Collaborative Divorce in New Jersey – A More Advantageous Way to Get Divorced
The Collaborative Divorce Process is a relatively new way in which the parties may obtain a divorce. Although it has been around for years, I say relatively new, because it is only during the past decade or so that the process has been recognized and utilized to any degree. The Collaborative process is an alternative to a contested or litigated divorce that proceeds through the court system.
- It is less expensive than the litigated process because the parties are committed through written agreement to settling their issues.
- It creates an amicable atmosphere conducive to settlement.
- The parties control the entire process – not the court; the court is not involved until after a comprehensive marital settlement agreement (MSA) is reached.
- A level playing field is established where neither party is disadvantaged and where a forum exists with much less emotional stress, fear or anxiety.
In the Collaborative Process, the parties are represented by counsel, but at the outset sign a “Participation Agreement”, wherein they promise to affirmatively and amicably move toward a resolution of their issues.

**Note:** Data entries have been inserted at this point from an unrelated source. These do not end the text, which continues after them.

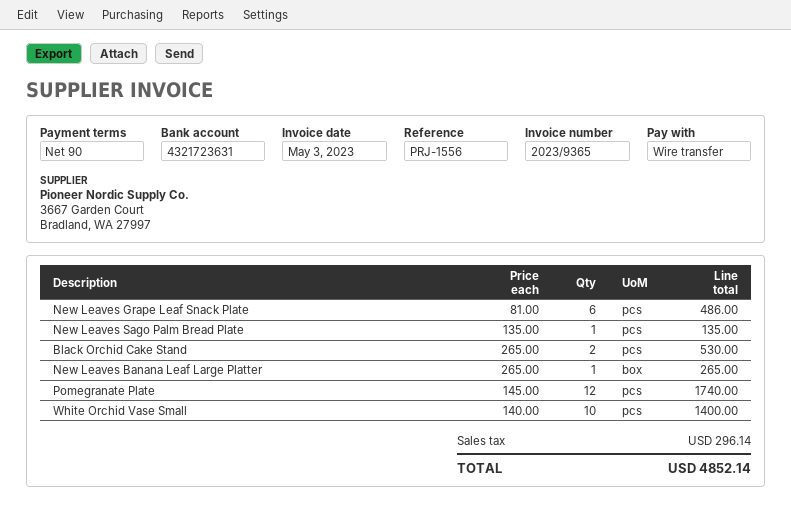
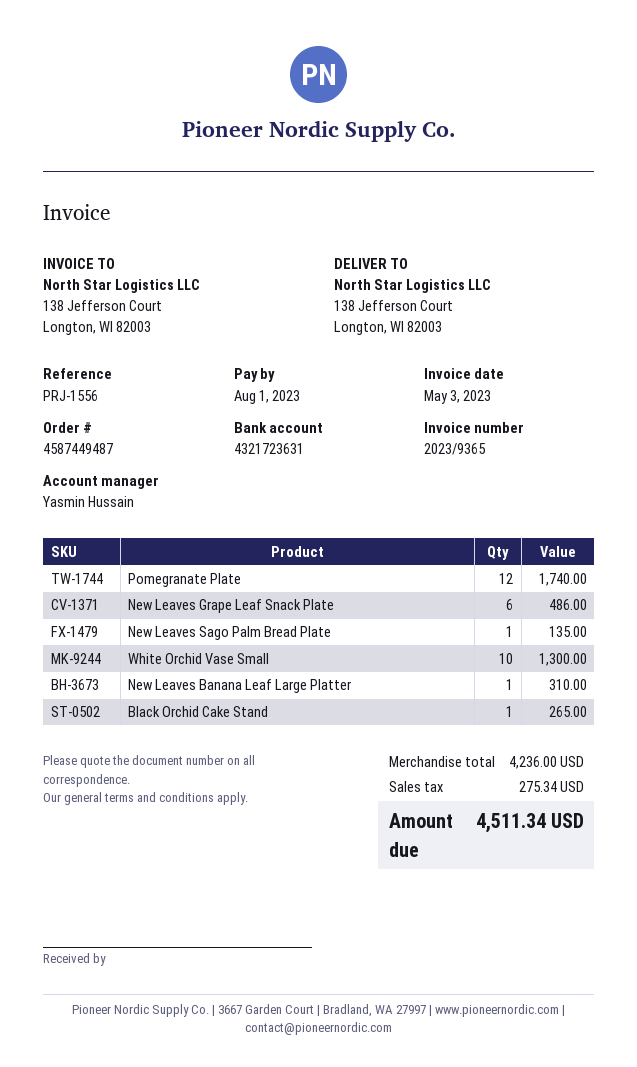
Black Orchid Cake Stand: 2 for 530.00 -> 1 for 265.00
New Leaves Banana Leaf Large Platter: 1 for 265.00 -> 1 for 310.00
White Orchid Vase Small: 10 for 1400.00 -> 10 for 1300.00
tax: 296.14 -> 275.34
total: 4852.14 -> 4511.34

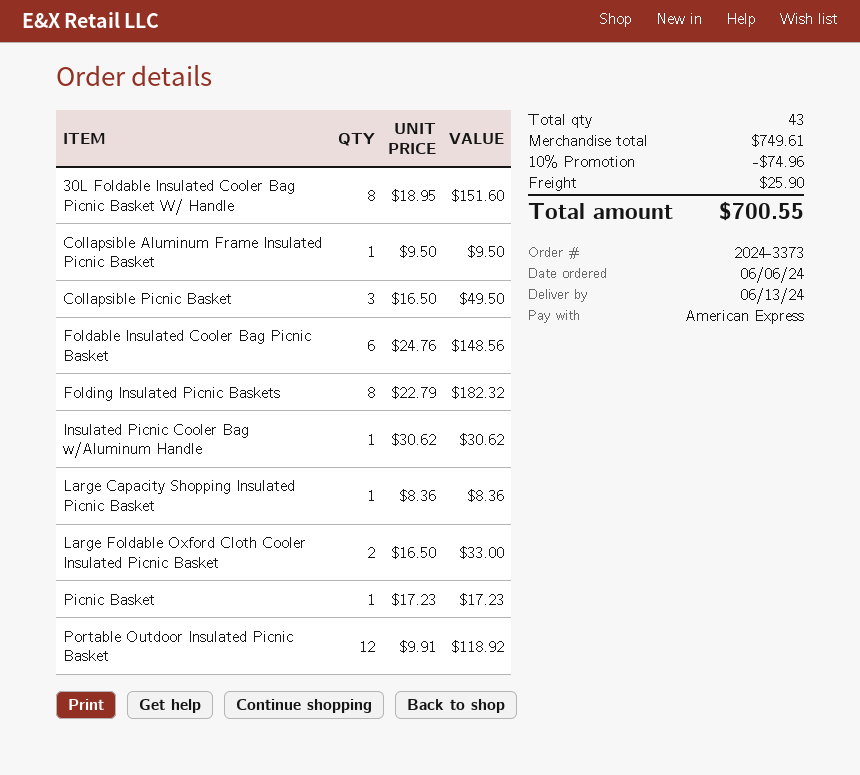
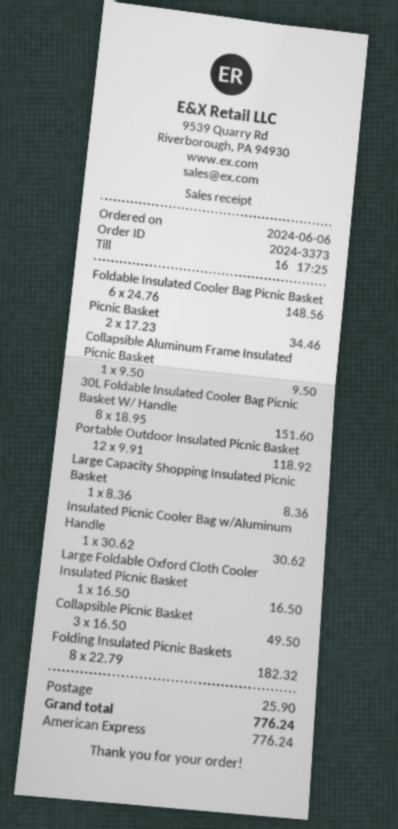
Large Foldable Oxford Cloth Cooler Insulated Picnic Basket: 2 x 16.50 = 33.00 -> 1 x 16.50 = 16.50
Picnic Basket: 1 x 17.23 = 17.23 -> 2 x 17.23 = 34.46
discount: 10% = 74.96 -> none
total: 700.55 -> 776.24

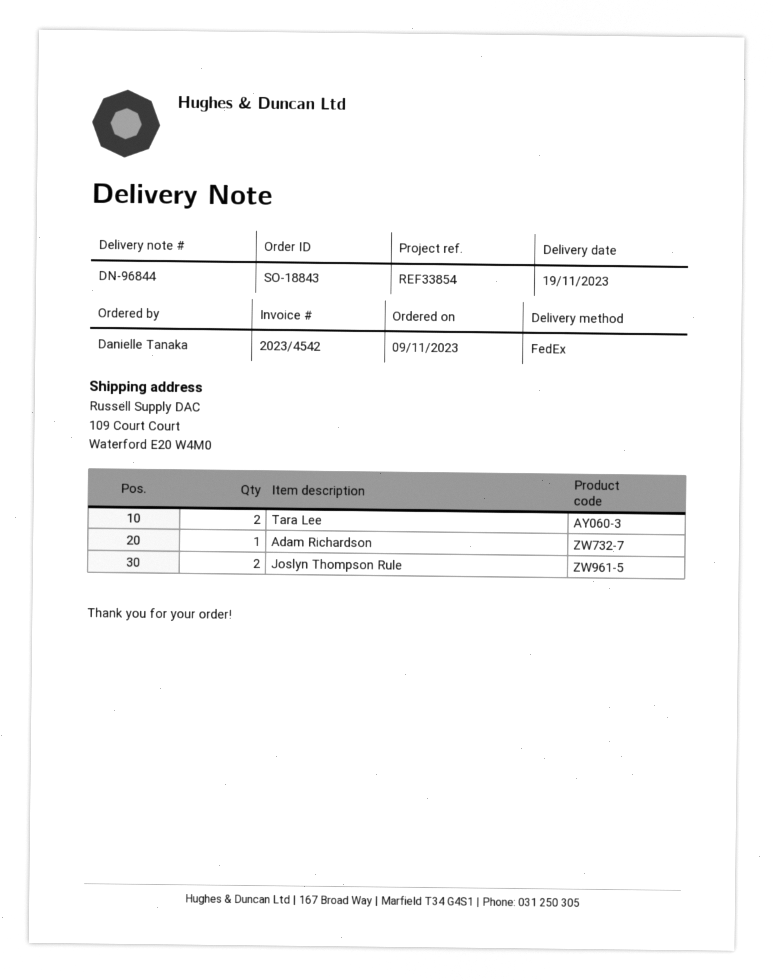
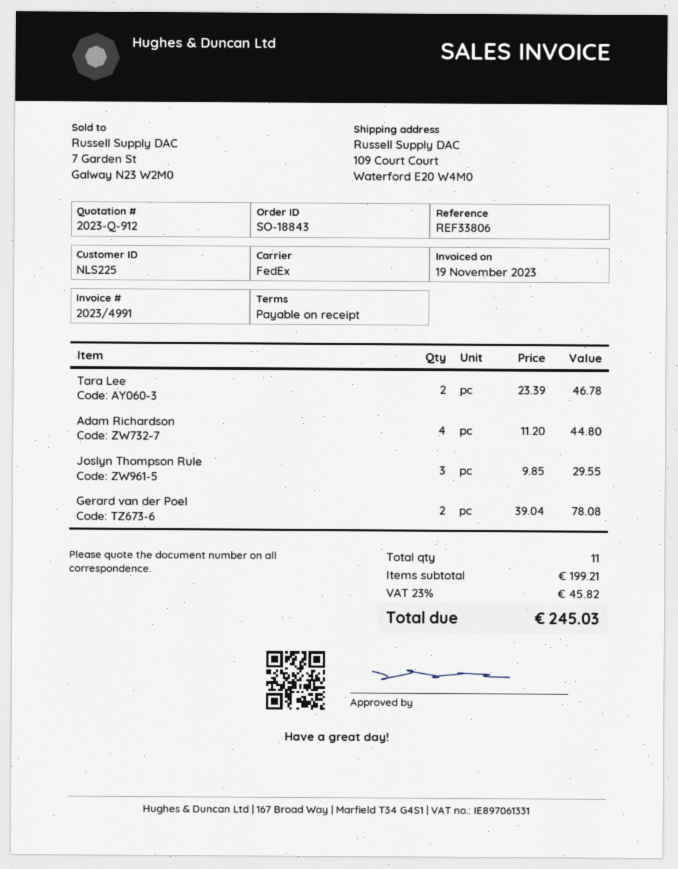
invoice number: 2023/4542 -> 2023/4991
reference: REF33854 -> REF33806
Adam Richardson: 1 -> 4
Joslyn Thompson Rule: 2 -> 3
Gerard van der Poel: none -> 2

Everything in the process is transparent and open, and all is “laid out on the table”. By way of example, instead of one party having to compel in Court the other party to produce financial documents so that appropriate asset distribution and/or alimony can be determined, everything is freely and voluntarily submitted thus avoiding the very expensive and time consuming process of proceeding in Court to compel the other party to do this. Another brief example: many times during a litigated case, one party refuses to provide adequate support to the other party while the case is pending. As a result, the attorney for the disadvantaged spouse would apply to the Court for pendente lite support and other relief. This is also an expensive process which can be avoided through the Collaborative Process.
A major advantage of the collaborative process, is that children are a priority. The parties are committed to reaching a resolution that enhances the advantages to the parties’ children.
The Difference Between Collaborative Divorce and Divorce Mediation
In the Collaborative Divorce Process, from the outset, the parties’ attorneys are involved.
With Mediation, spouses are essentially negotiating on their own, facilitated and guided by the specially trained mediator. The mediator cannot provide legal advice or advocate for either party. If you are more comfortable with having an attorney at your side throughout the divorce, then the collaborative route would be more appropriate. If you feel you only need to have the attorney consulted from time to time, or at the end of the mediation process, mediation might work for you. In either case, the parties must be committed to work towards a resolution of their issues. Frankly, sometimes this is just not possible, either due to bitterness, anger, or the refusal of one or both parties to act reasonably, thus requiring litigation through the Court system.
Another advantage of the Collaborative Process is the availability of mental health professionals to aid and guide the parties through their divorce which is especially helpful when there are possible custody and parenting time issues. These professionals are highly trained in the collaborative process and actually may sit in at meetings between the parties and counsel to offer their assistance, make proposals, and aid in the overall resolution of the matter.
Collaborative Divorce and Divorce Mediation have in common a commitment to arriving at a complete and fair settlement for the parties and their families. Through both processes, there is reliance on the complete and free exchange of all relevant financial and other information.